Optimal Sets and Solution Paths of ReLU Networks
Aaron Mishkin, Mert Pilanci
TL;DR
The paper addresses the challenge of understanding global optima and solution paths for shallow ReLU networks by recasting training as a convex program in lifted parameters, revealing that the global optima form a polyhedral set. Through a constrained group Lasso lens, it derives an explicit description of the optimal set, computes dual parameters, and introduces an optimal pruning algorithm to obtain minimal networks. It further analyzes the regularization path, establishes continuity under key conditions, and provides min-norm path computation and sensitivity results, offering a principled view of regularization and stability in ReLU models. Empirical results on UCI benchmarks, MNIST, and CIFAR-10 demonstrate substantial variation among optimal models and showcase the practical efficacy of the proposed pruning approach and theory-grounded tuning.
Abstract
We develop an analytical framework to characterize the set of optimal ReLU neural networks by reformulating the non-convex training problem as a convex program.

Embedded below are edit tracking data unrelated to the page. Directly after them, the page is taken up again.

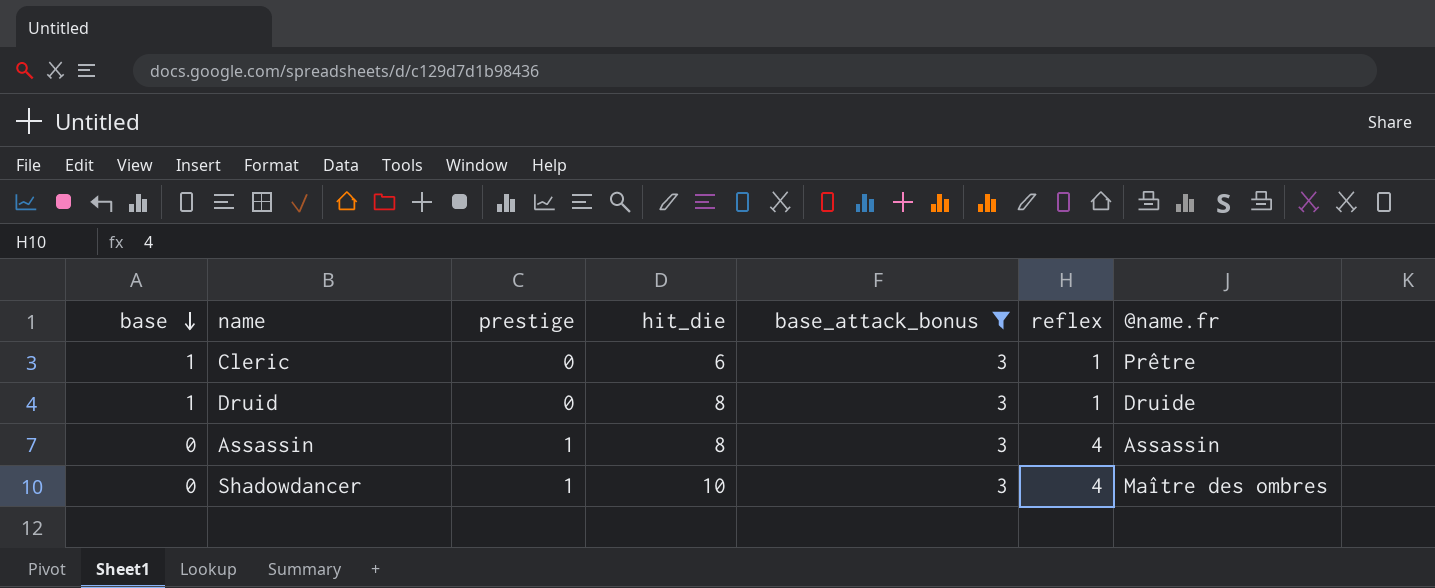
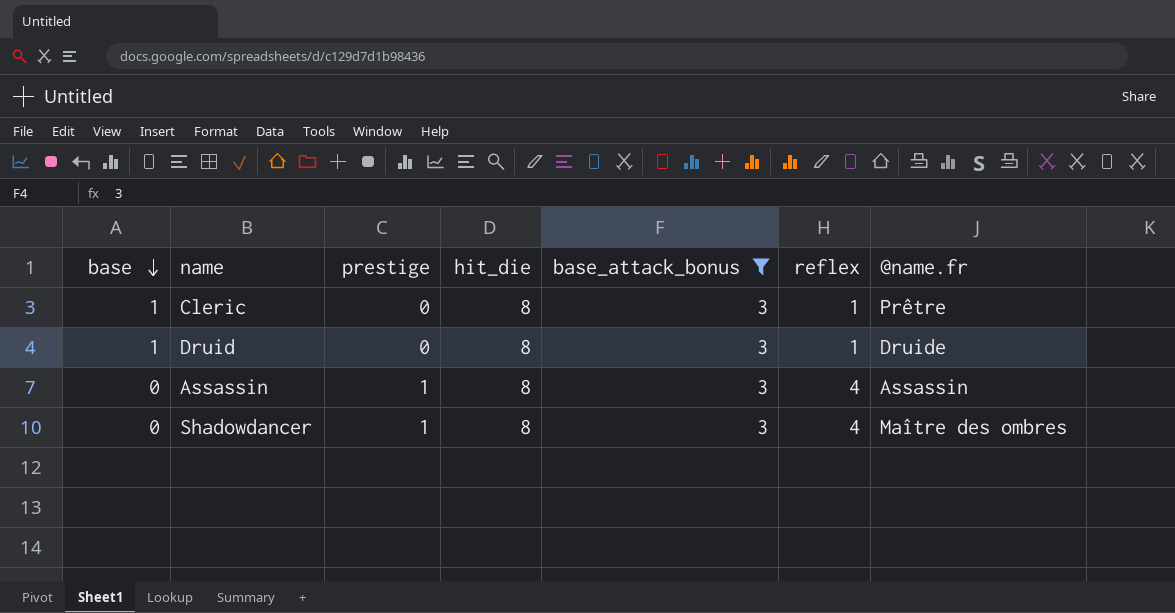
Cleric | hit_die: 6 -> 8
Shadowdancer | hit_die: 10 -> 8

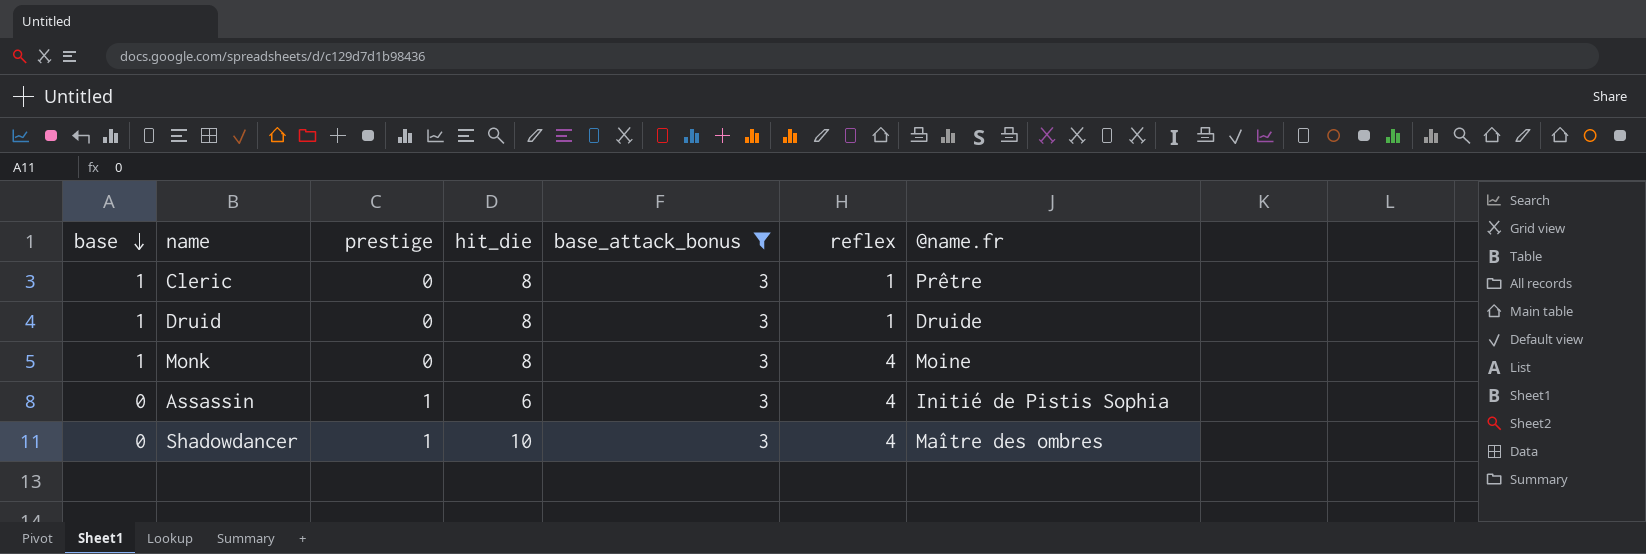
row Monk: none -> 1 | 0 | 8 | 3 | 4 | Moine
Assassin | hit_die: 8 -> 6
Assassin | @name.fr: Assassin -> Initié de Pistis Sophia
Shadowdancer | hit_die: 8 -> 10

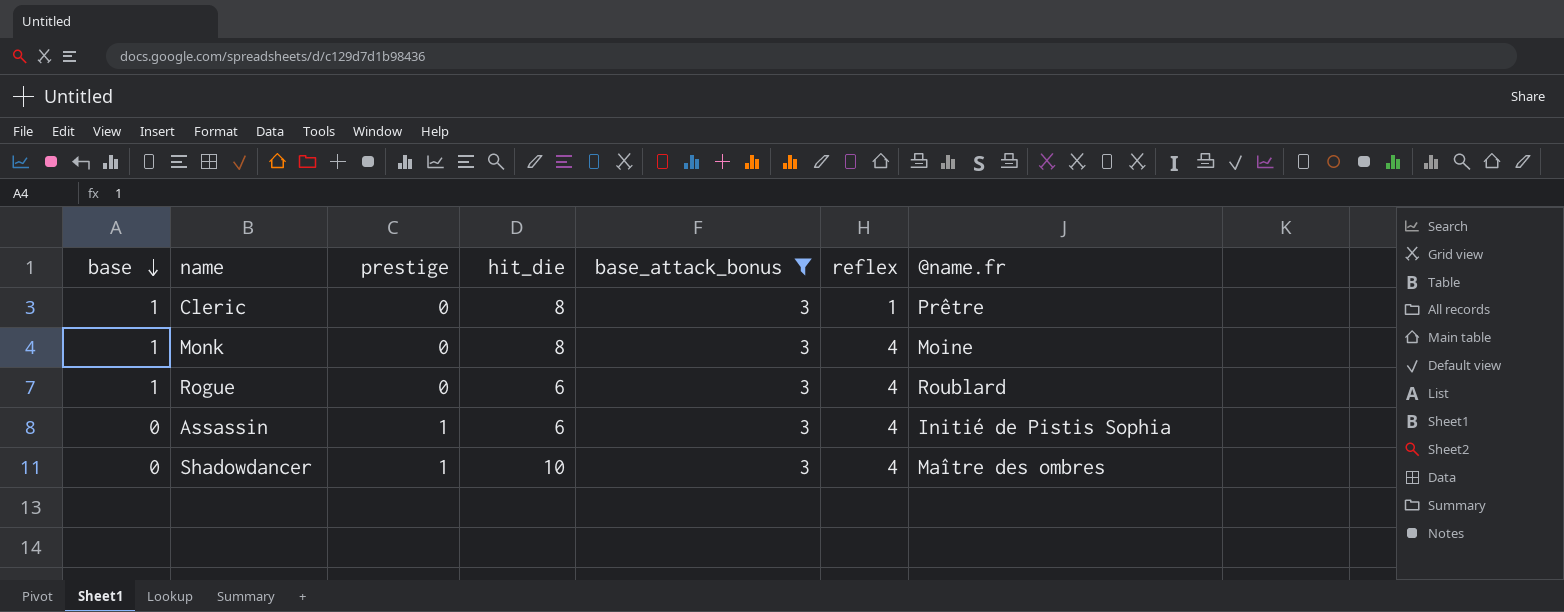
row Druid: 1 | 0 | 8 | 3 | 1 | Druide -> none
row Rogue: none -> 1 | 0 | 6 | 3 | 4 | Roublard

We show that the global optima of the convex parameterization are given by a polyhedral set and then extend this characterization to the optimal set of the non-convex training objective. Since all stationary points of the ReLU training problem can be represented as optima of sub-sampled convex programs, our work provides a general expression for all critical points of the non-convex objective. We then leverage our results to provide an optimal pruning algorithm for computing minimal networks, establish conditions for the regularization path of ReLU networks to be continuous, and develop sensitivity results for minimal ReLU networks.